L’attitude du gouvernement a été critiquée par les experts et d’autres intervenants touchés par le projet. « Que la seule mesure prise [par le gouvernement] soit celle de s’attaquer à la contrebande des cigarettes démontre clairement que ce gouvernement se préoccupe davantage des intérêts des compagnies de tabac que de la santé des Canadiens », a déclaré, dans un communiqué de presse, Megan Leslie, critique parlementaire du NPD en matière de santé.

Cette décision du gouvernement est troublante, car les propres recherches de Santé Canada ainsi que les études indépendantes réalisées pour son compte démontrent clairement l’efficacité de mises en garde renouvelées et agrandies.

Santé Canada précisait dans un courriel adressé à Info-tabac que le dossier des avertissements n’était pas clos et qu’un soutien accru serait accordé aux initiatives antitabac encore en place.

« Le gouvernement du Canada est résolu à réduire le tabagisme chez les jeunes, à aider les Canadiens à arrêter de fumer, et à s’attaquer au problème urgent du tabac de contrebande. Le gouvernement a récemment adopté des mesures sur tous ces fronts. Par exemple, avec l’entrée en vigueur le 5 juillet 2010 de la Loi restreignant la commercialisation du tabac auprès des jeunes, l’industrie du tabac aura plus de difficulté à inciter les jeunes à consommer ses produits. »

La ministre Leona Aglukkaq a réitéré cette position dans une entrevue qu’elle accordait au réseau anglais de Radio-Canada, tout en affirmant qu’elle réexaminerait plus tard le projet des mises en garde de santé, sans toutefois préciser de date, car d’autres initiatives requièrent son attention immédiate. Elle a cependant ajouté que l’engagement fédéral pour la lutte contre le tabagisme doit être considéré dans son ensemble et non sur la seule valeur d’un dossier reporté.

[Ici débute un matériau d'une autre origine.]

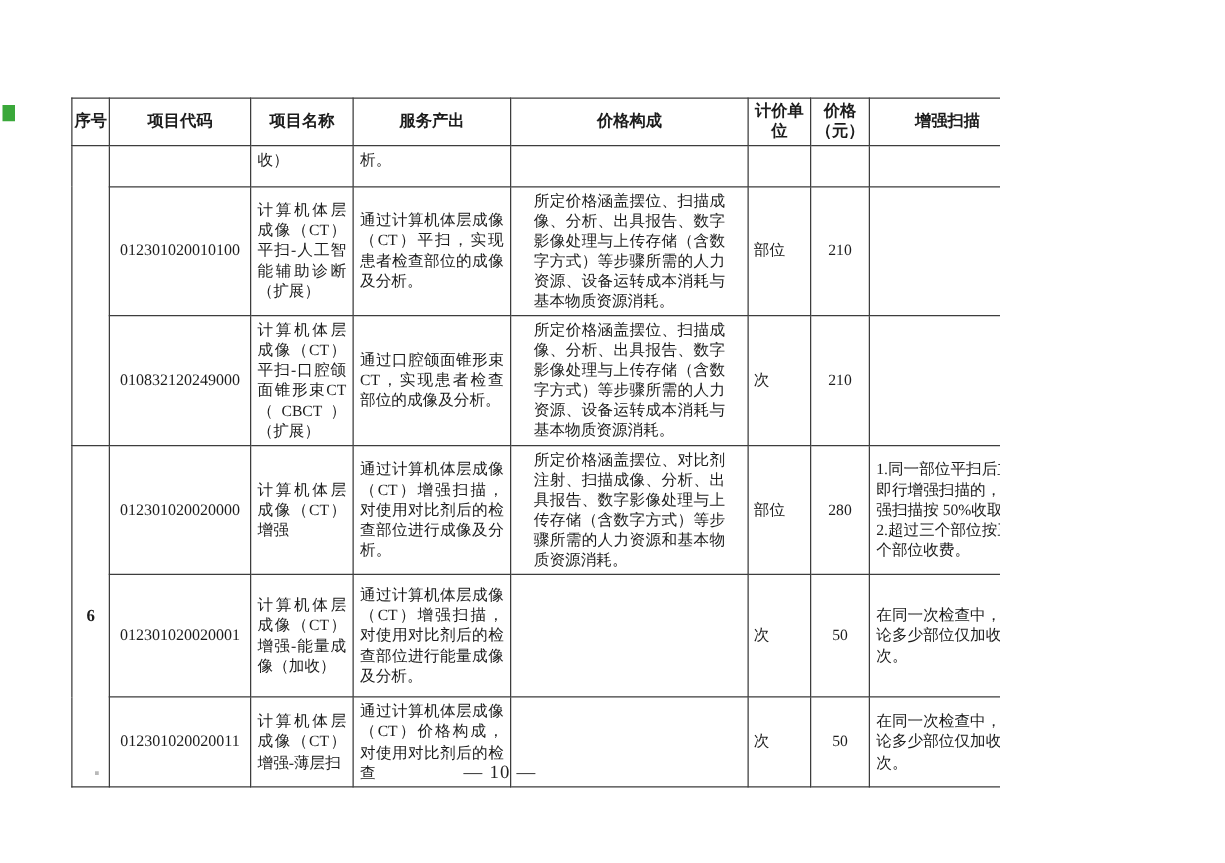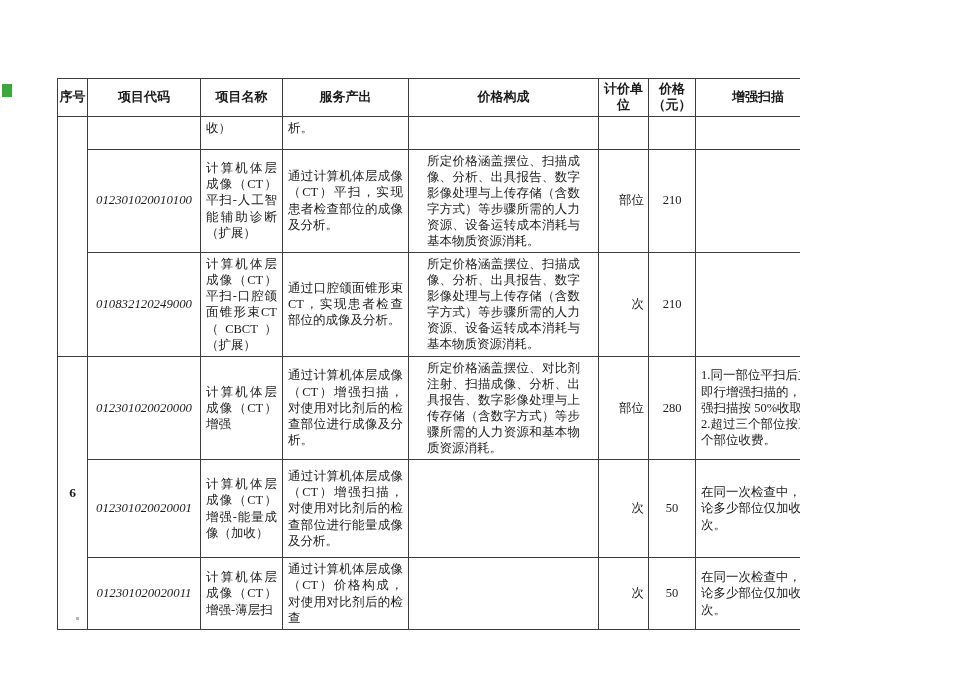--- a/index.html
+++ b/index.html
@@ -49,7 +49,7 @@
     line-height: 1.25;
   }
   td.c-serial { text-align: center; font-weight: bold; font-size: 13.5px; }
-  td.c-code   { text-align: center; font-size: 12.8px; padding: 2px 1px; letter-spacing: 0px; font-style: italic; }
+  td.c-code   { text-align: center; font-size: 12.8px; padding: 2px 1px; letter-spacing: 0px; }
   td.c-name   { text-align: justify; text-align-last: auto; padding: 3px 5px; }
   td.c-service{ text-align: justify; padding: 3px 5px; }
   td.c-comp   { text-align: justify; padding: 3px 18px; line-height: 1.28; }

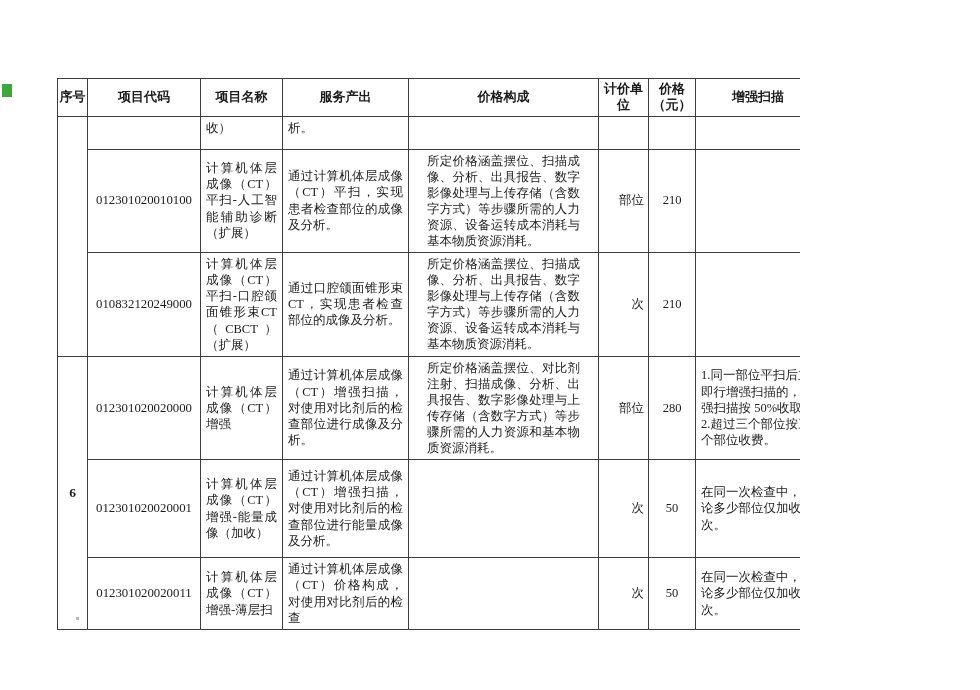--- a/index.html
+++ b/index.html
@@ -53,7 +53,7 @@
   td.c-name   { text-align: justify; text-align-last: auto; padding: 3px 5px; }
   td.c-service{ text-align: justify; padding: 3px 5px; }
   td.c-comp   { text-align: justify; padding: 3px 18px; line-height: 1.28; }
-  td.c-unit   { text-align: right; }
+  td.c-unit   { text-align: left; }
   td.c-price  { text-align: center; }
   td.c-note   { text-align: left; padding: 3px 5px; vertical-align: middle; }
   td.c-pay    { text-align: center; }

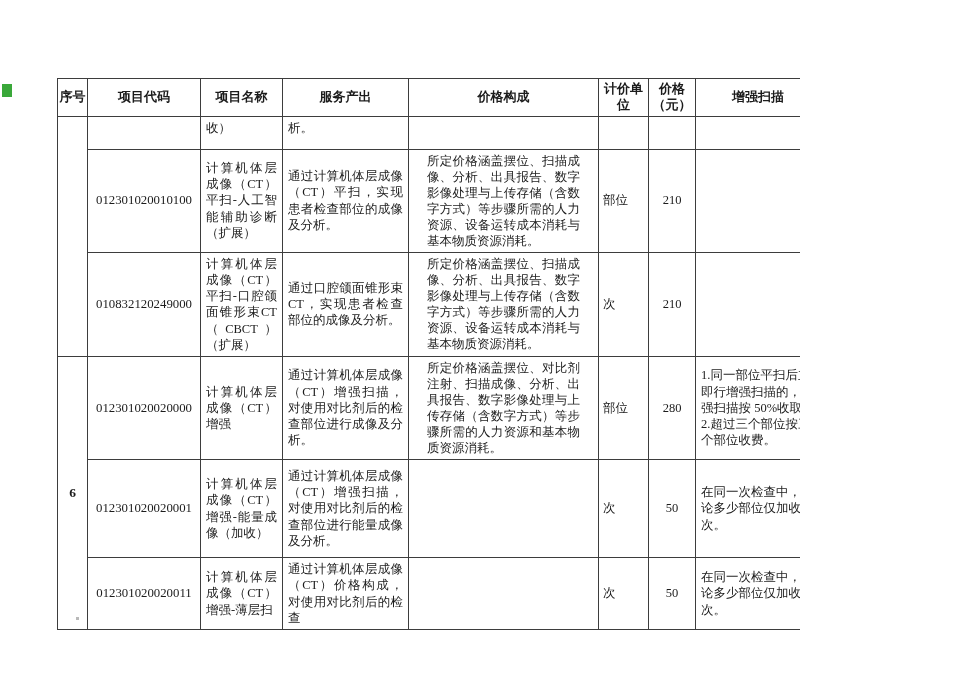--- a/index.html
+++ b/index.html
@@ -178,6 +178,7 @@
     </tbody>
   </table>
 
+  <div class="footer">— 10 —</div>
 
 </div>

De chef de file à retardataire

Le Canada était le premier pays à exiger l’apposition d’avertissements de santé illustrés sur les paquets de cigarettes vendus sur son territoire en décembre 2000. Plus de 30 pays ont depuis emboîté le pas, notamment l’Australie, le Venezuela, la Jordanie, la Suisse, la Belgique et l’Inde. Le Panama et Singapour ont déjà lancé leur deuxième série de mises en garde illustrées, le Brésil et la Thaïlande leur troisième, tandis que l’Uruguay en est à sa quatrième série.

La Convention-cadre de l’Organisation mondiale de la santé pour la lutte antitabac, ratifiée par le Canada en 2004, exige l’apposition de mises en garde de santé couvrant au moins 30 % de la surface des emballages des produits du tabac. Cependant, l’inclusion d’une illustration est optionnelle.